_EXTRACTED MATERIAL_

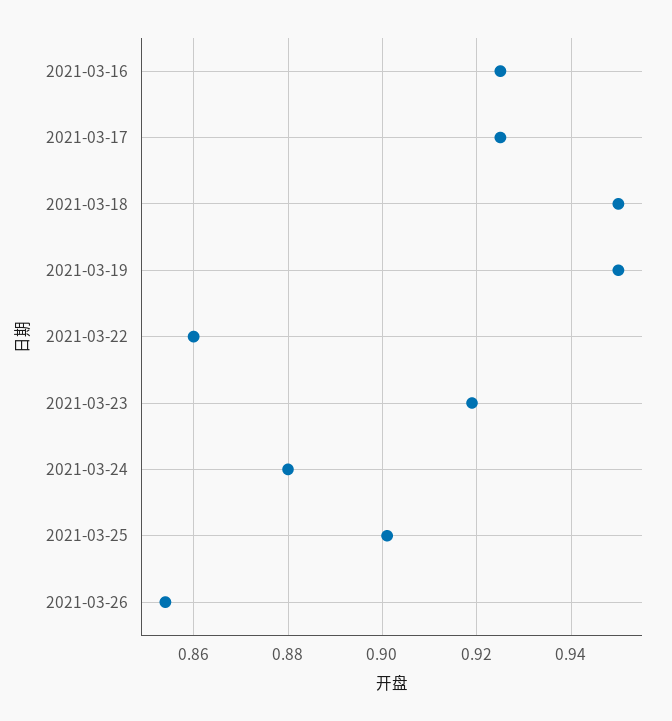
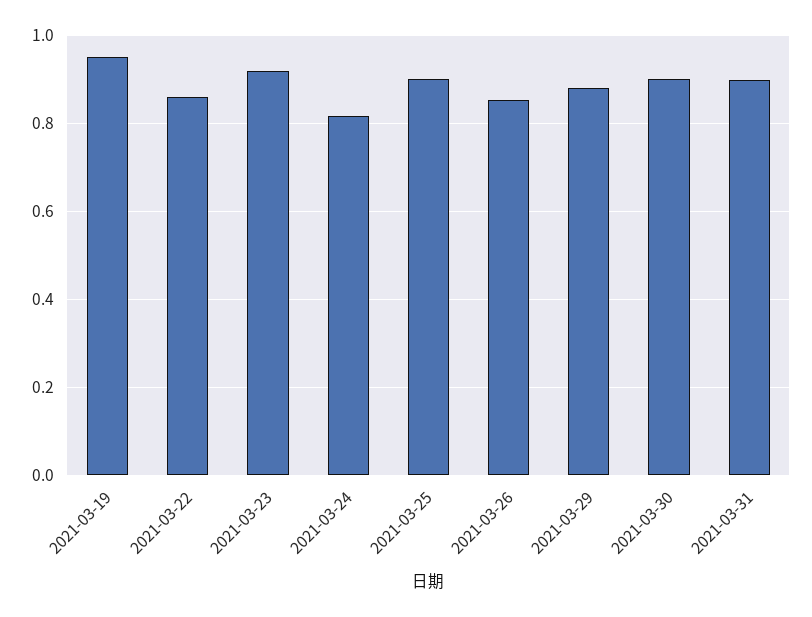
2021-03-16: 0.925 -> none
2021-03-17: 0.925 -> none
2021-03-18: 0.95 -> none
2021-03-24: 0.88 -> 0.82
2021-03-29: none -> 0.88
2021-03-30: none -> 0.9
2021-03-31: none -> 0.9

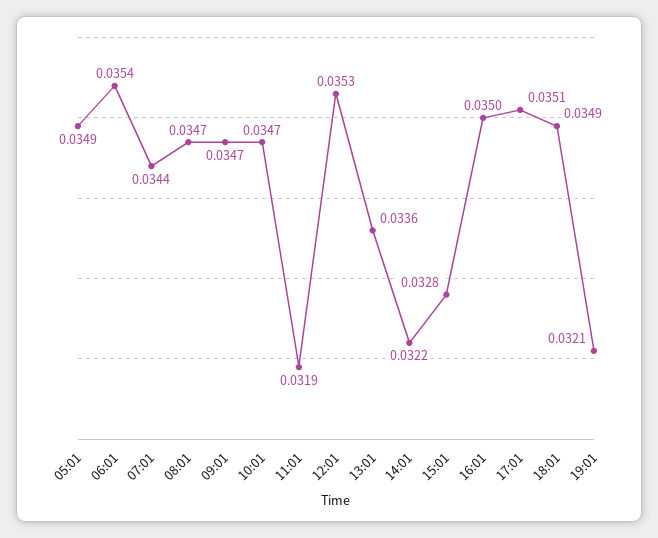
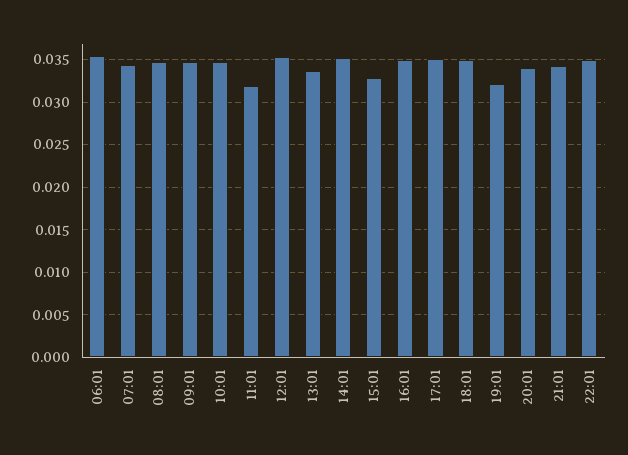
05:01: 0.0349 -> none
14:01: 0.0322 -> 0.035
20:01: none -> 0.034
21:01: none -> 0.034
22:01: none -> 0.035

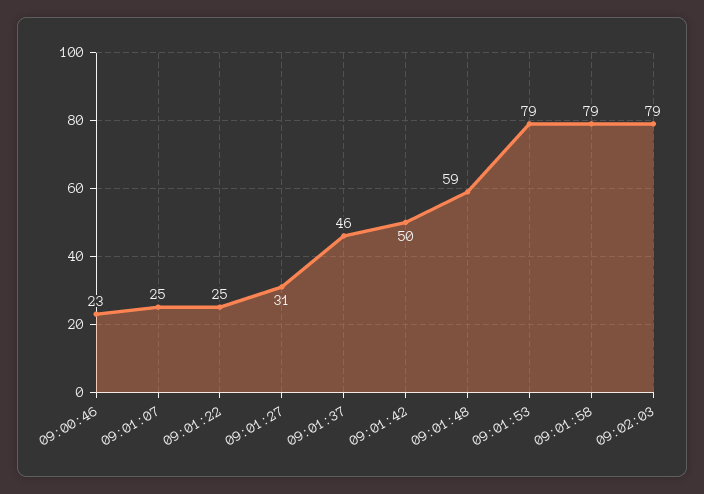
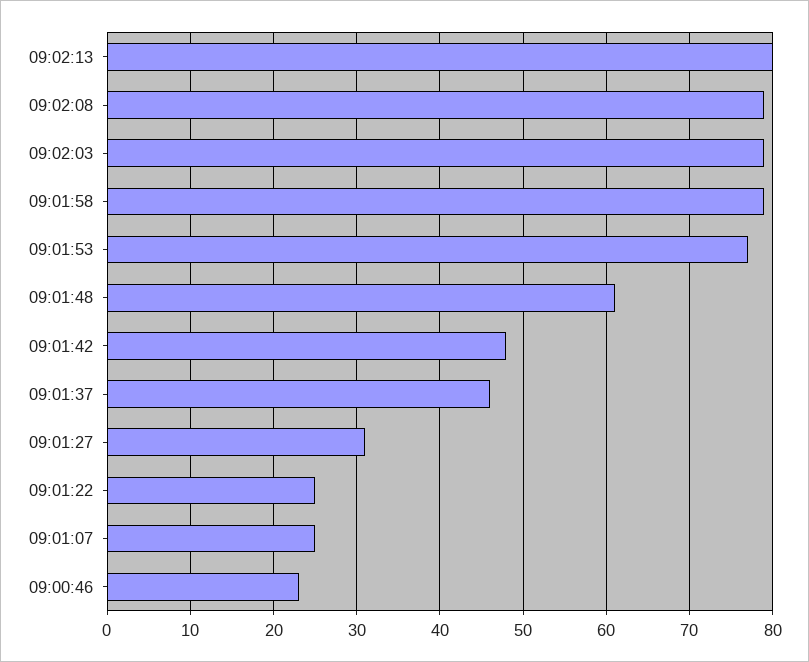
09:01:42: 50 -> 48
09:01:48: 59 -> 61
09:01:53: 79 -> 77
09:02:13: none -> 80
09:02:08: none -> 79

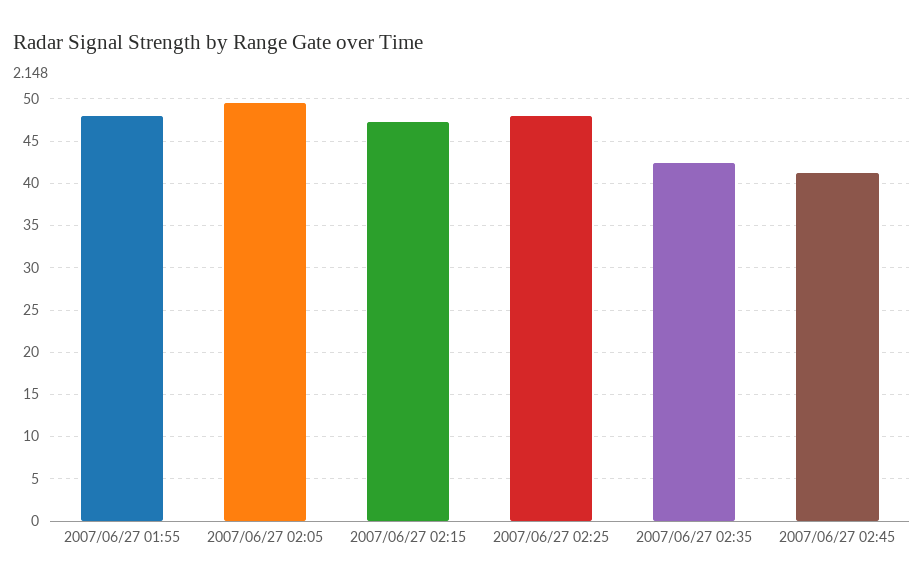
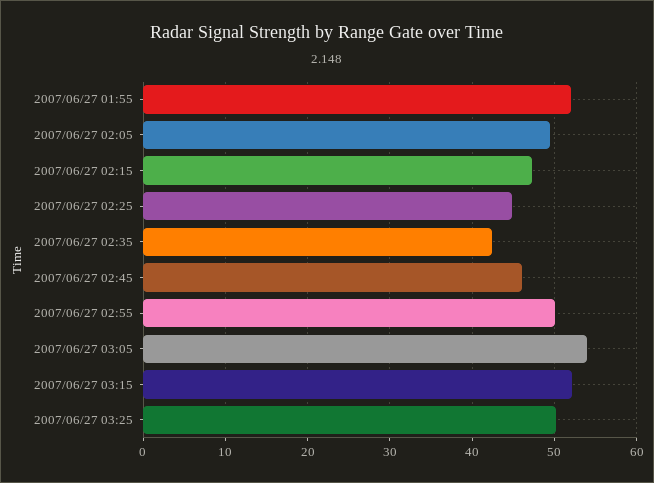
2007/06/27 01:55: 48 -> 52
2007/06/27 02:25: 48 -> 45
2007/06/27 02:45: 41 -> 46
2007/06/27 02:55: none -> 50
2007/06/27 03:05: none -> 54
2007/06/27 03:15: none -> 52
2007/06/27 03:25: none -> 50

_WORK REQUIRED_
Retype the records in full. Do not carry over the images.

_TASK SOLUTION_
2021-03-16: 0.925 -> none
2021-03-17: 0.925 -> none
2021-03-18: 0.95 -> none
2021-03-24: 0.88 -> 0.82
2021-03-29: none -> 0.88
2021-03-30: none -> 0.9
2021-03-31: none -> 0.9

05:01: 0.0349 -> none
14:01: 0.0322 -> 0.035
20:01: none -> 0.034
21:01: none -> 0.034
22:01: none -> 0.035

09:01:42: 50 -> 48
09:01:48: 59 -> 61
09:01:53: 79 -> 77
09:02:13: none -> 80
09:02:08: none -> 79

2007/06/27 01:55: 48 -> 52
2007/06/27 02:25: 48 -> 45
2007/06/27 02:45: 41 -> 46
2007/06/27 02:55: none -> 50
2007/06/27 03:05: none -> 54
2007/06/27 03:15: none -> 52
2007/06/27 03:25: none -> 50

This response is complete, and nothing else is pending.